/---
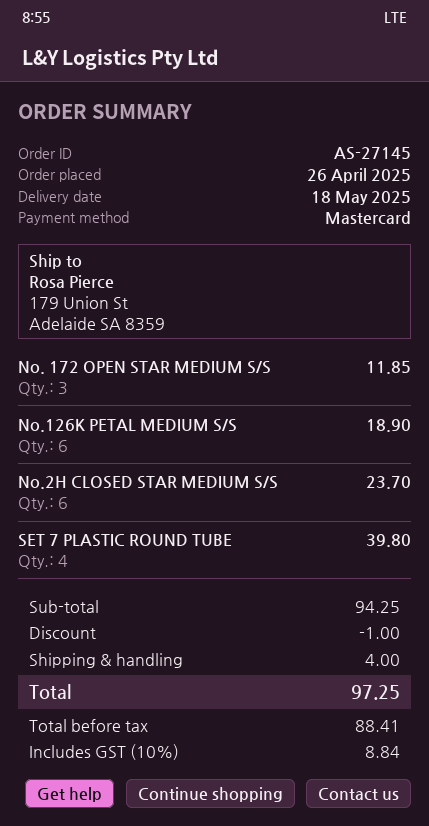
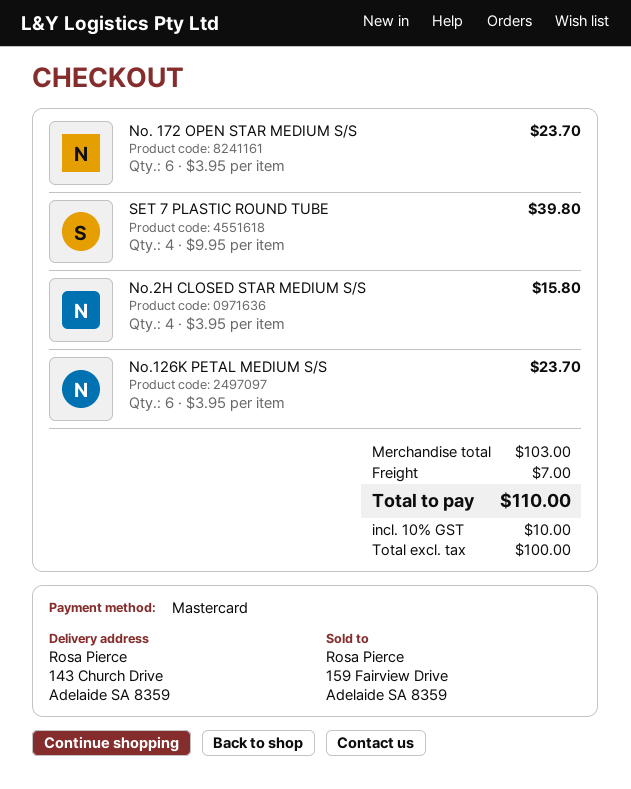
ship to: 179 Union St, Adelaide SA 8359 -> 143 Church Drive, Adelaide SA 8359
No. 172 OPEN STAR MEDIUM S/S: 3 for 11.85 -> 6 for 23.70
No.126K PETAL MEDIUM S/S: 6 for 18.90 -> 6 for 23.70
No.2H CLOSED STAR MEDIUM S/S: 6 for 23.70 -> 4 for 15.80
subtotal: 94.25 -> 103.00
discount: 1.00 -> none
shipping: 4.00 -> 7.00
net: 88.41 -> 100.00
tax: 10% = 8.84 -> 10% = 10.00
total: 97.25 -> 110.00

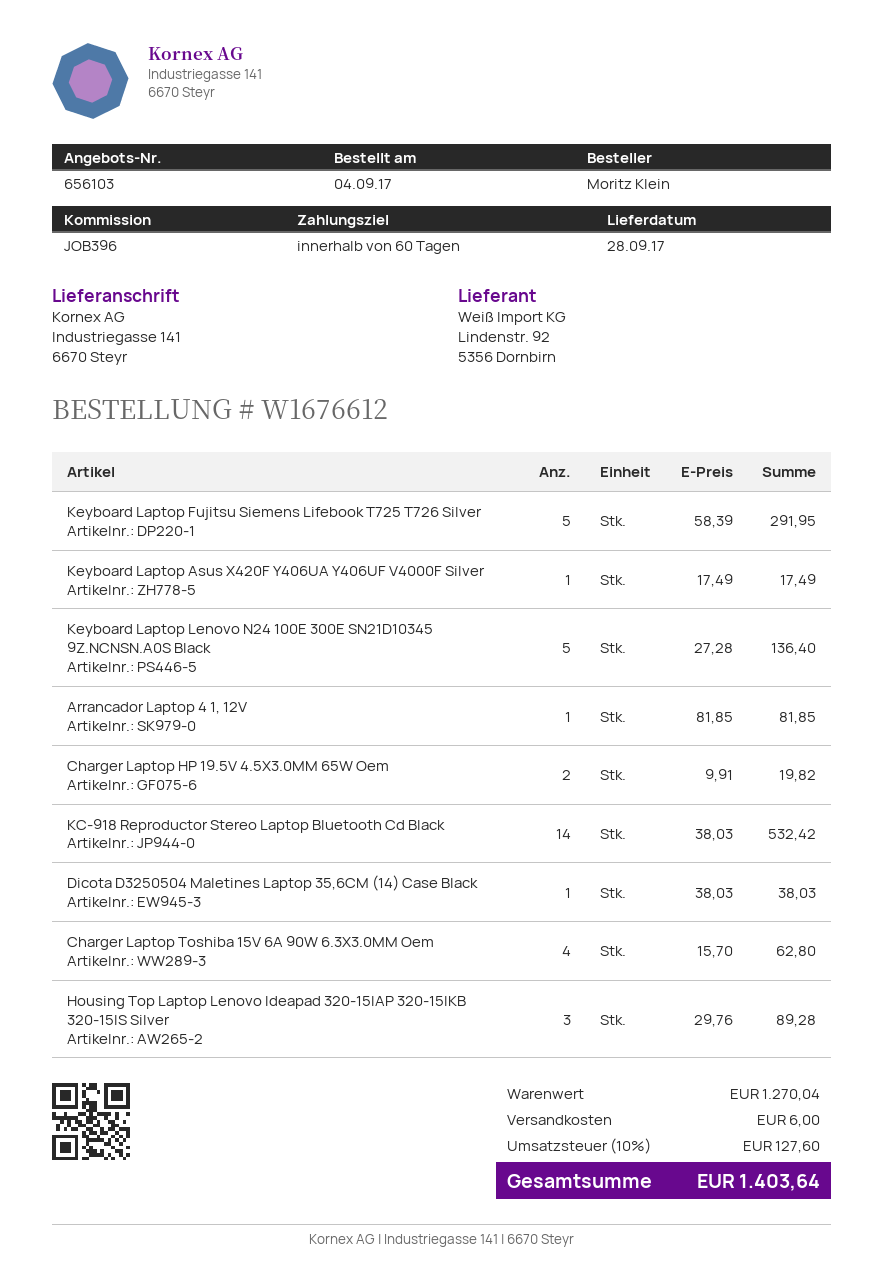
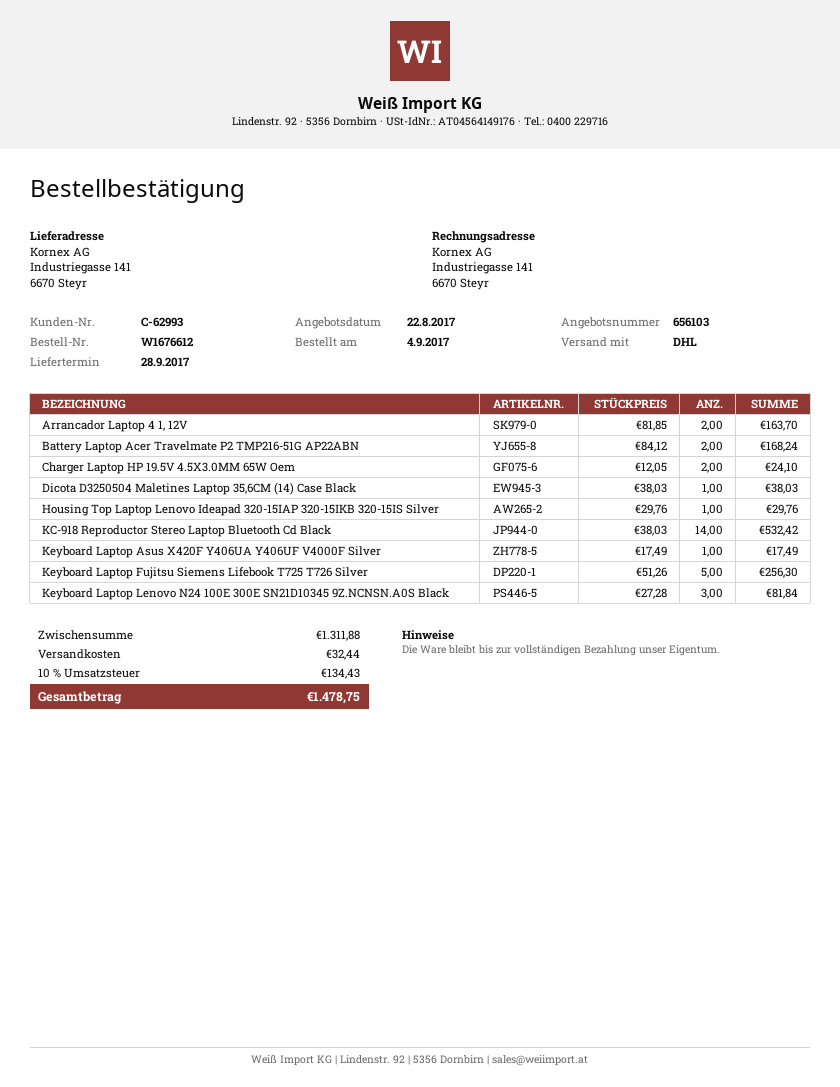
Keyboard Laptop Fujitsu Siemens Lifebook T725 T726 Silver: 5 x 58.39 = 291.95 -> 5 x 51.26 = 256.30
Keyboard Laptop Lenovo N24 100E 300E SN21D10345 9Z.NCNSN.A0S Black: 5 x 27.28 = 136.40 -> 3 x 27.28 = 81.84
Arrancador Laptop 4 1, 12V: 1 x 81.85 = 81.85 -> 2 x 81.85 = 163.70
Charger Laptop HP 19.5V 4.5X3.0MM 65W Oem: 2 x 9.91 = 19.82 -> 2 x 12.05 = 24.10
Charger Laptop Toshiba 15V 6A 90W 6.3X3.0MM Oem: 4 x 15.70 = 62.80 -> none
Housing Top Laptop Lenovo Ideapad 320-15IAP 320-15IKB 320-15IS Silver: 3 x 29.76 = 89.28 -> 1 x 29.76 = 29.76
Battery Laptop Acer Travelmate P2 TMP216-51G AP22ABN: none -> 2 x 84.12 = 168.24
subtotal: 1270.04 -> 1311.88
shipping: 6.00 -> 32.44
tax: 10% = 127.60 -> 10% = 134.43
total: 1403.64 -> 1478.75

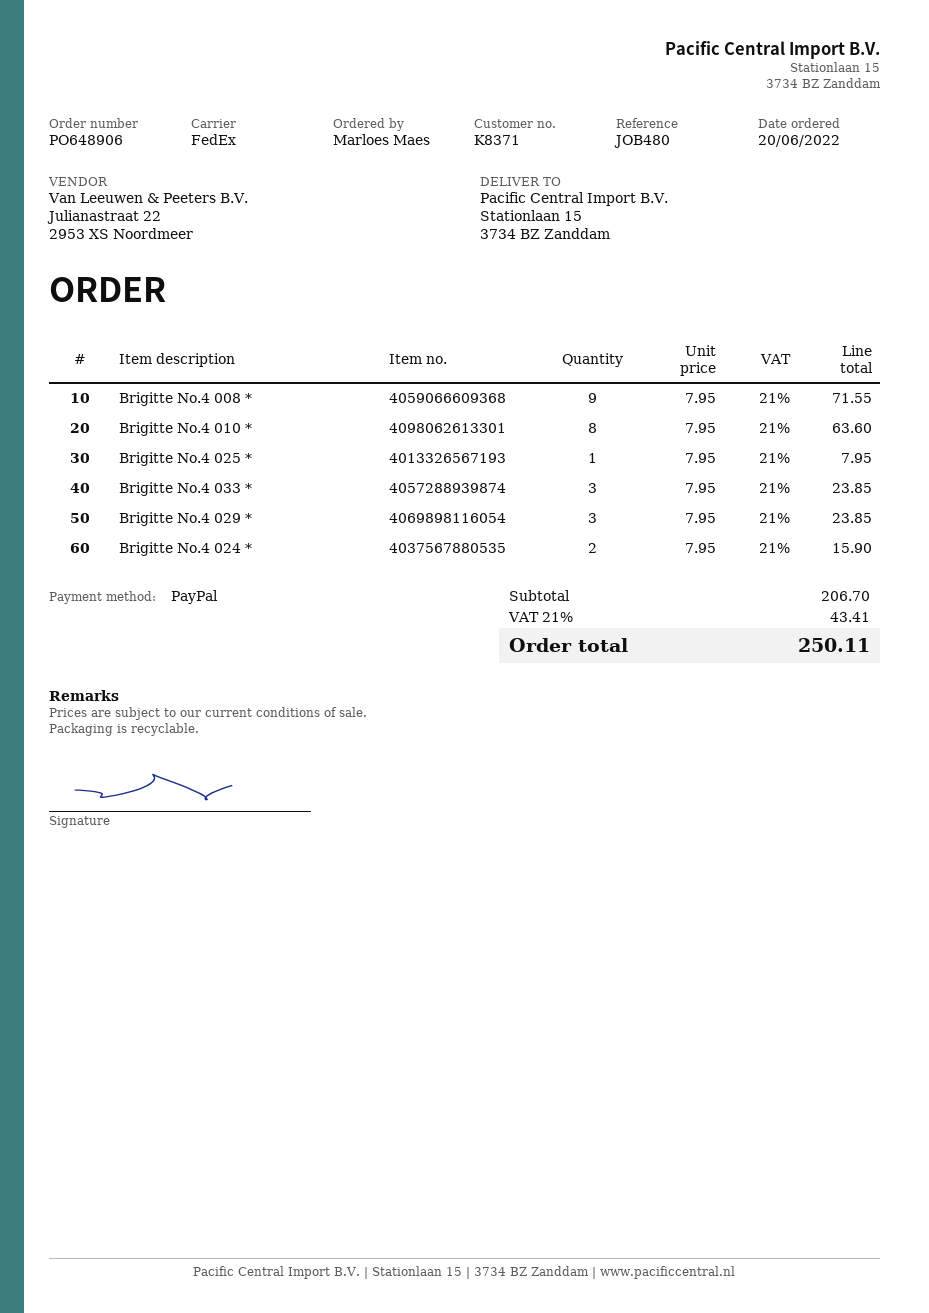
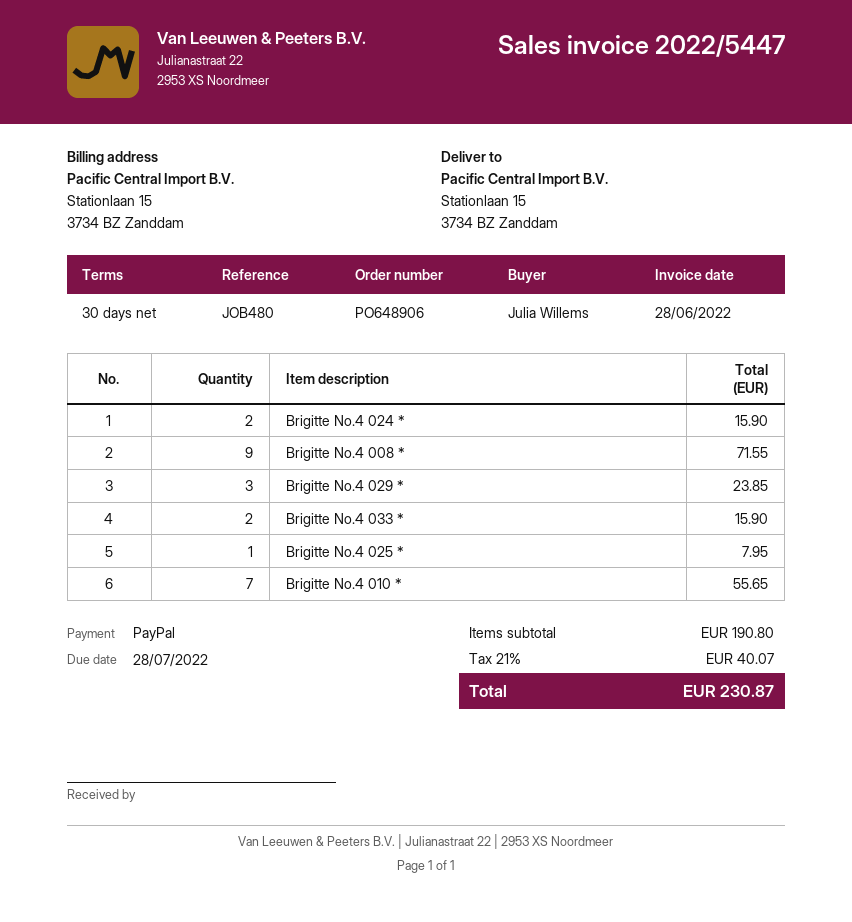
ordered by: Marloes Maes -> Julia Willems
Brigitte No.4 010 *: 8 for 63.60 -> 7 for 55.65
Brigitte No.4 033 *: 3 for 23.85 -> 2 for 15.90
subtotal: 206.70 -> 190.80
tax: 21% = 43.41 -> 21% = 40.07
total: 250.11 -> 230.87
\---
_Task objective_
Copy all records exactly, no images.

_Final answer_
ship to: 179 Union St, Adelaide SA 8359 -> 143 Church Drive, Adelaide SA 8359
No. 172 OPEN STAR MEDIUM S/S: 3 for 11.85 -> 6 for 23.70
No.126K PETAL MEDIUM S/S: 6 for 18.90 -> 6 for 23.70
No.2H CLOSED STAR MEDIUM S/S: 6 for 23.70 -> 4 for 15.80
subtotal: 94.25 -> 103.00
discount: 1.00 -> none
shipping: 4.00 -> 7.00
net: 88.41 -> 100.00
tax: 10% = 8.84 -> 10% = 10.00
total: 97.25 -> 110.00

Keyboard Laptop Fujitsu Siemens Lifebook T725 T726 Silver: 5 x 58.39 = 291.95 -> 5 x 51.26 = 256.30
Keyboard Laptop Lenovo N24 100E 300E SN21D10345 9Z.NCNSN.A0S Black: 5 x 27.28 = 136.40 -> 3 x 27.28 = 81.84
Arrancador Laptop 4 1, 12V: 1 x 81.85 = 81.85 -> 2 x 81.85 = 163.70
Charger Laptop HP 19.5V 4.5X3.0MM 65W Oem: 2 x 9.91 = 19.82 -> 2 x 12.05 = 24.10
Charger Laptop Toshiba 15V 6A 90W 6.3X3.0MM Oem: 4 x 15.70 = 62.80 -> none
Housing Top Laptop Lenovo Ideapad 320-15IAP 320-15IKB 320-15IS Silver: 3 x 29.76 = 89.28 -> 1 x 29.76 = 29.76
Battery Laptop Acer Travelmate P2 TMP216-51G AP22ABN: none -> 2 x 84.12 = 168.24
subtotal: 1270.04 -> 1311.88
shipping: 6.00 -> 32.44
tax: 10% = 127.60 -> 10% = 134.43
total: 1403.64 -> 1478.75

ordered by: Marloes Maes -> Julia Willems
Brigitte No.4 010 *: 8 for 63.60 -> 7 for 55.65
Brigitte No.4 033 *: 3 for 23.85 -> 2 for 15.90
subtotal: 206.70 -> 190.80
tax: 21% = 43.41 -> 21% = 40.07
total: 250.11 -> 230.87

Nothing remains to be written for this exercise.